[Start of section]

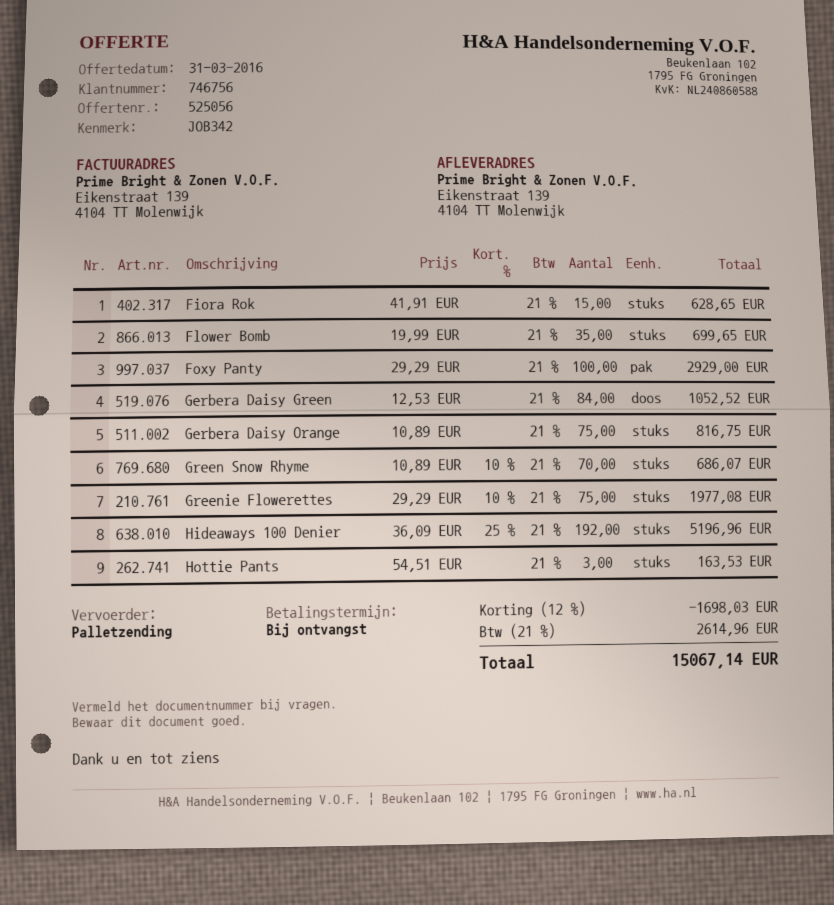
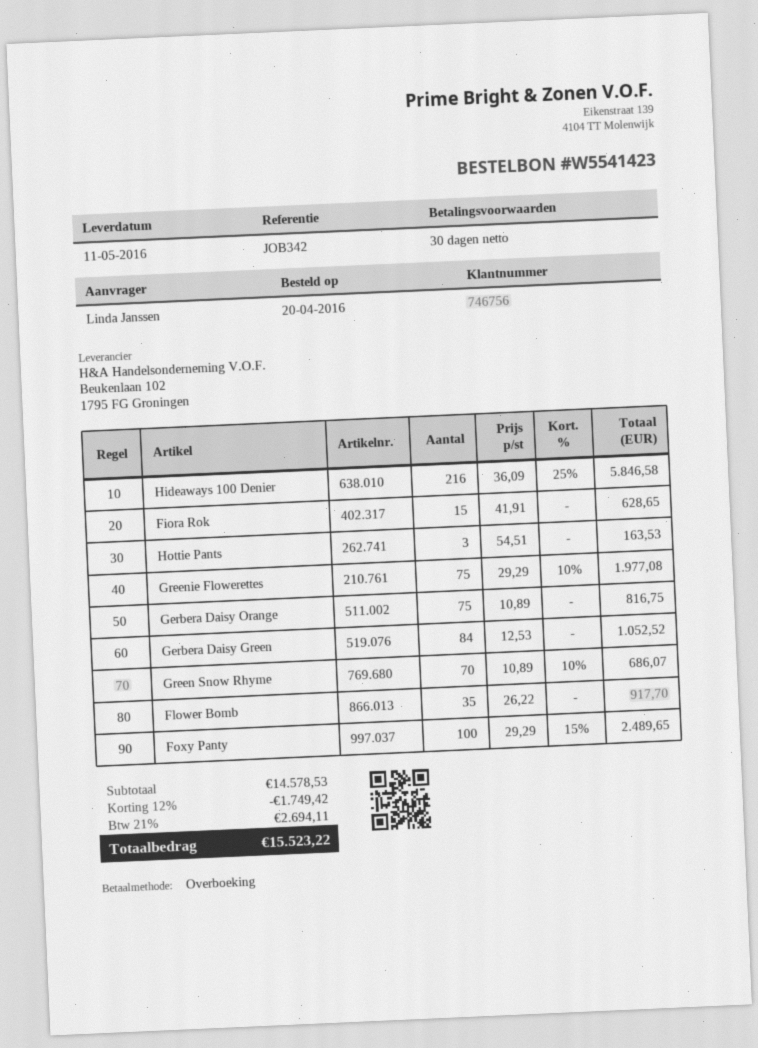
payment terms: on receipt -> 30 days
Flower Bomb: 35 x 19.99 = 699.65 -> 35 x 26.22 = 917.70
Foxy Panty: 100 x 29.29 = 2929.00 -> 100 x 29.29 - 15% = 2489.65
Hideaways 100 Denier: 192 x 36.09 - 25% = 5196.96 -> 216 x 36.09 - 25% = 5846.58
discount: 12% = 1698.03 -> 12% = 1749.42
tax: 21% = 2614.96 -> 21% = 2694.11
total: 15067.14 -> 15523.22

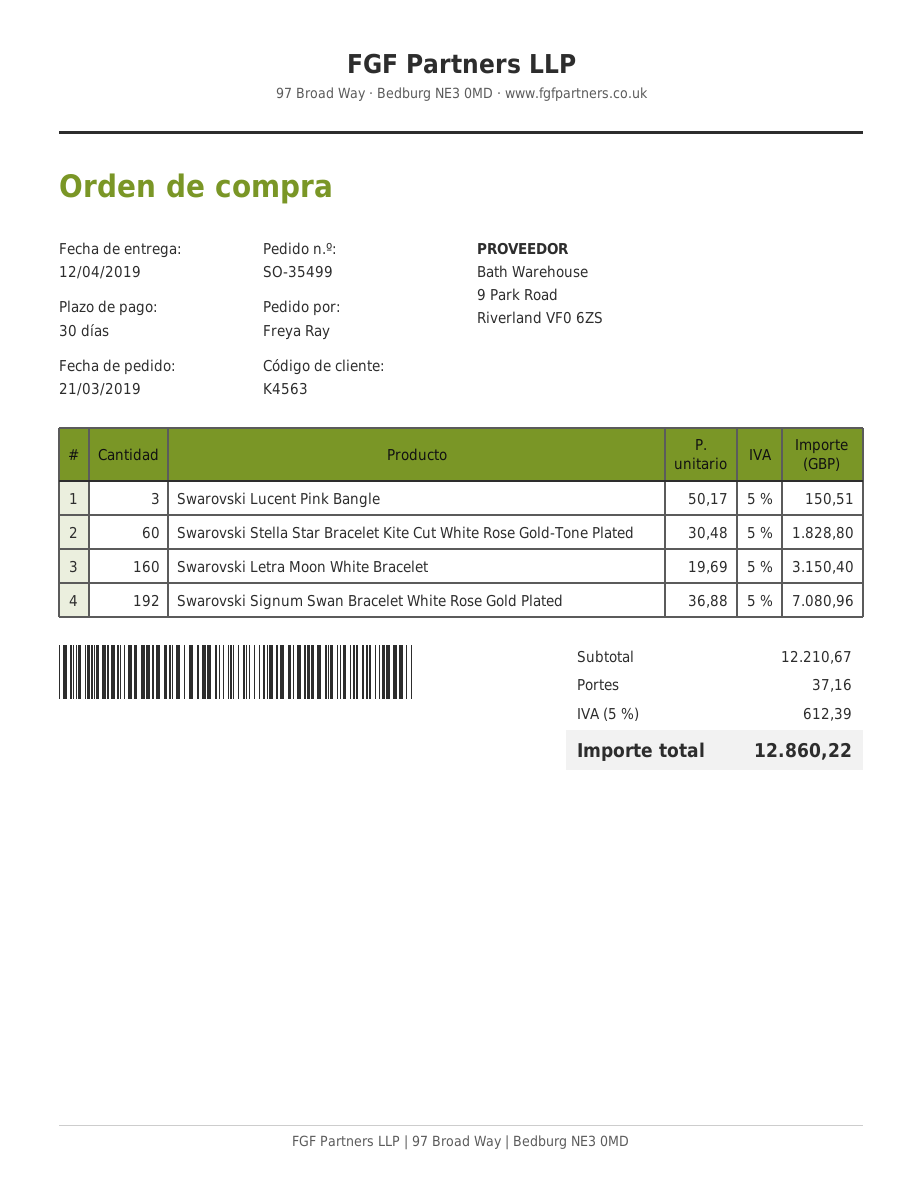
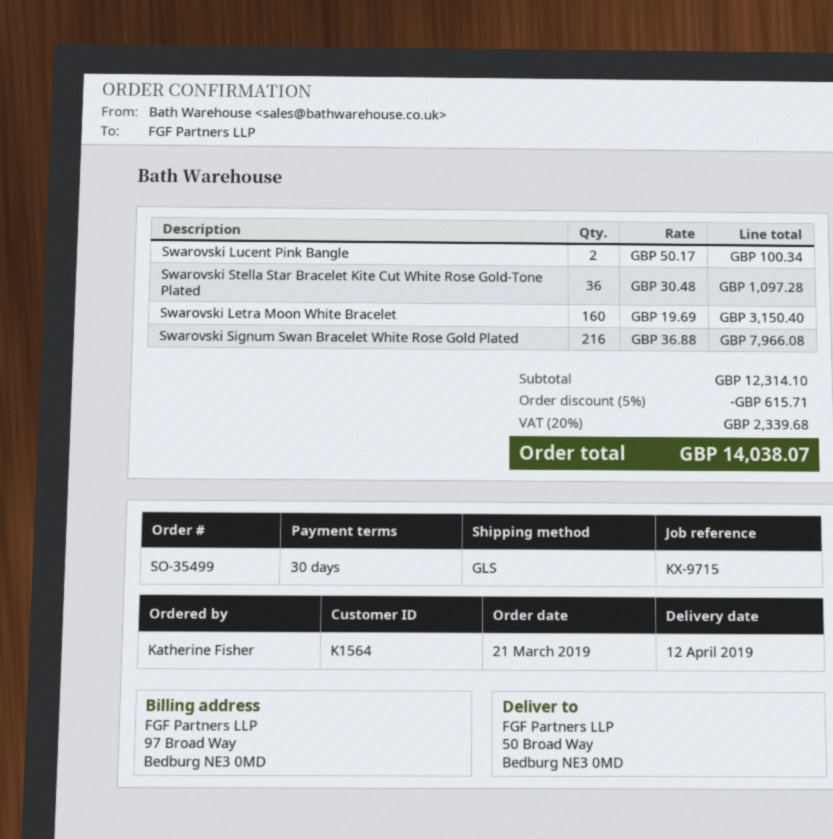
customer number: K4563 -> K1564
ordered by: Freya Ray -> Katherine Fisher
Swarovski Lucent Pink Bangle: 3 x 50.17 = 150.51 -> 2 x 50.17 = 100.34
Swarovski Stella Star Bracelet Kite Cut White Rose Gold-Tone Plated: 60 x 30.48 = 1828.80 -> 36 x 30.48 = 1097.28
Swarovski Signum Swan Bracelet White Rose Gold Plated: 192 x 36.88 = 7080.96 -> 216 x 36.88 = 7966.08
subtotal: 12210.67 -> 12314.10
discount: none -> 5% = 615.71
shipping: 37.16 -> none
tax: 5% = 612.39 -> 20% = 2339.68
total: 12860.22 -> 14038.07

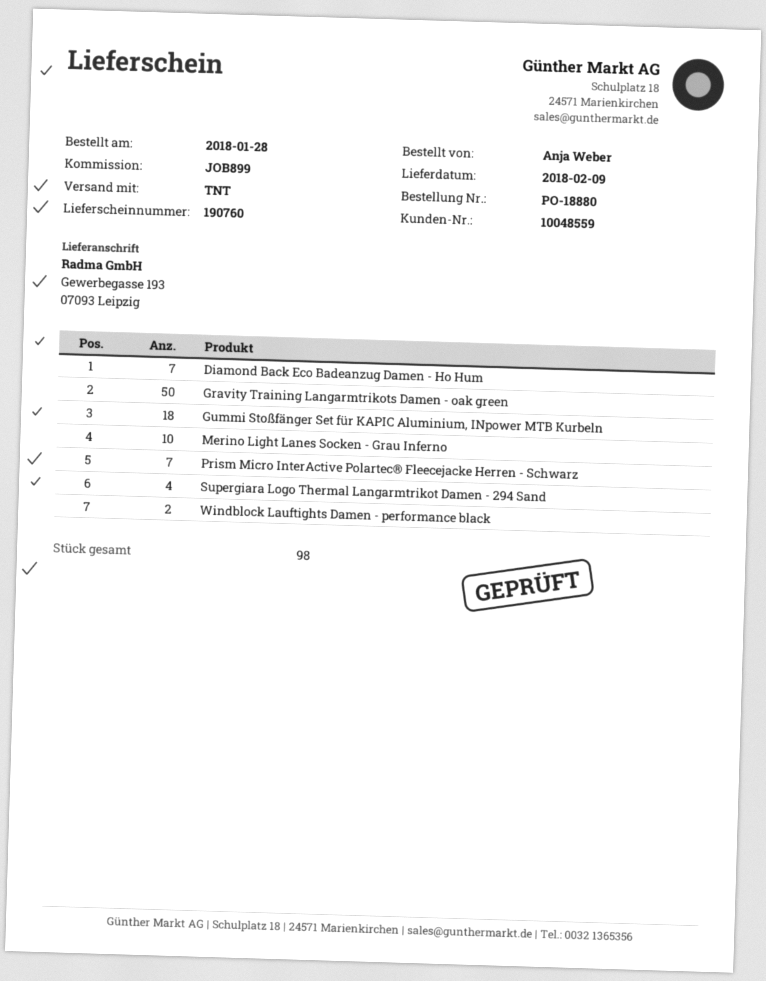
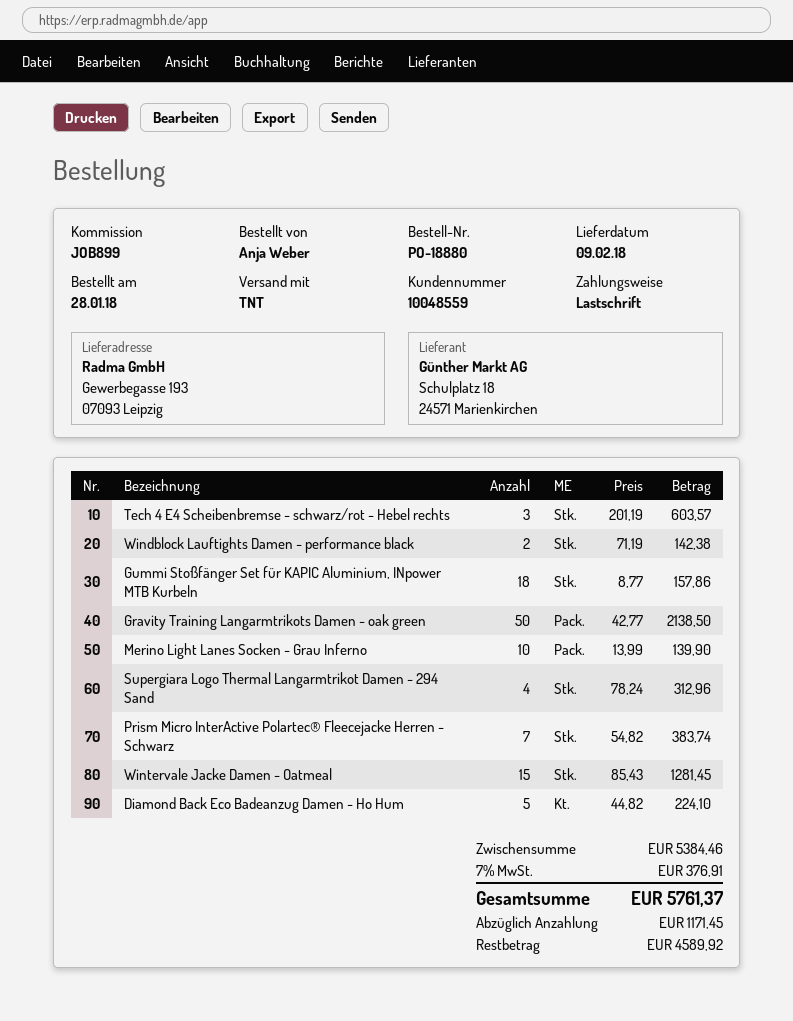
Diamond Back Eco Badeanzug Damen - Ho Hum: 7 -> 5
Tech 4 E4 Scheibenbremse - schwarz/rot - Hebel rechts: none -> 3
Wintervale Jacke Damen - Oatmeal: none -> 15

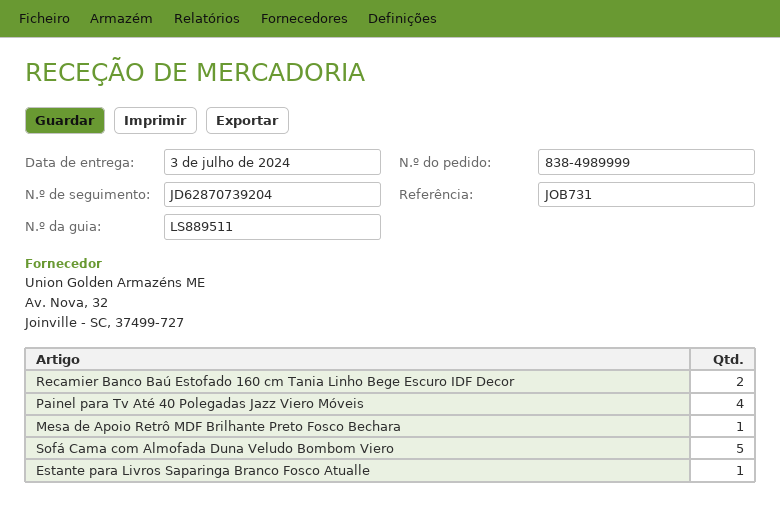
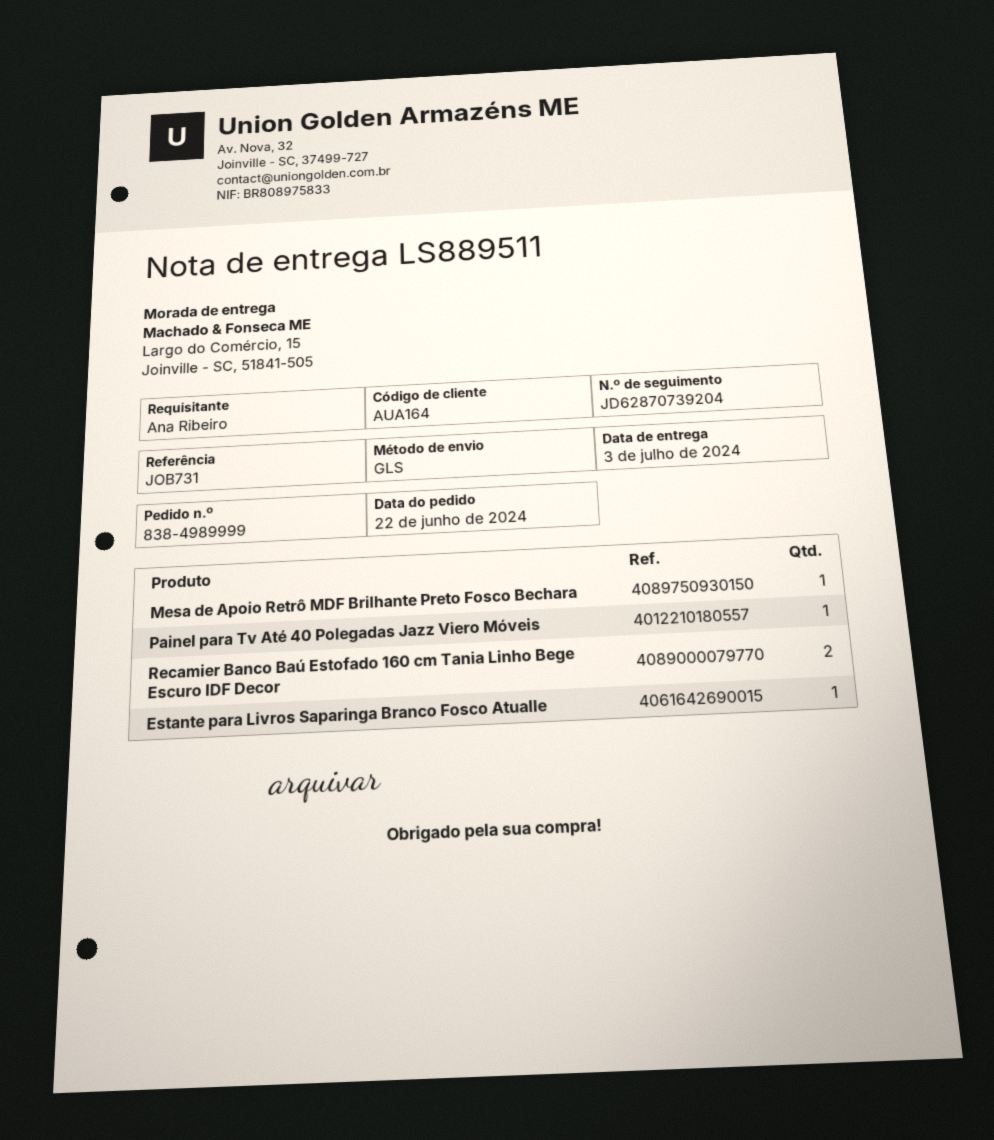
Painel para Tv Até 40 Polegadas Jazz Viero Móveis: 4 -> 1
Sofá Cama com Almofada Duna Veludo Bombom Viero: 5 -> none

[End of section]

From the records above, return each line where "Bracelet" occurs.

* **OUTPUT**
Swarovski Stella Star Bracelet Kite Cut White Rose Gold-Tone Plated: 60 x 30.48 = 1828.80 -> 36 x 30.48 = 1097.28
Swarovski Signum Swan Bracelet White Rose Gold Plated: 192 x 36.88 = 7080.96 -> 216 x 36.88 = 7966.08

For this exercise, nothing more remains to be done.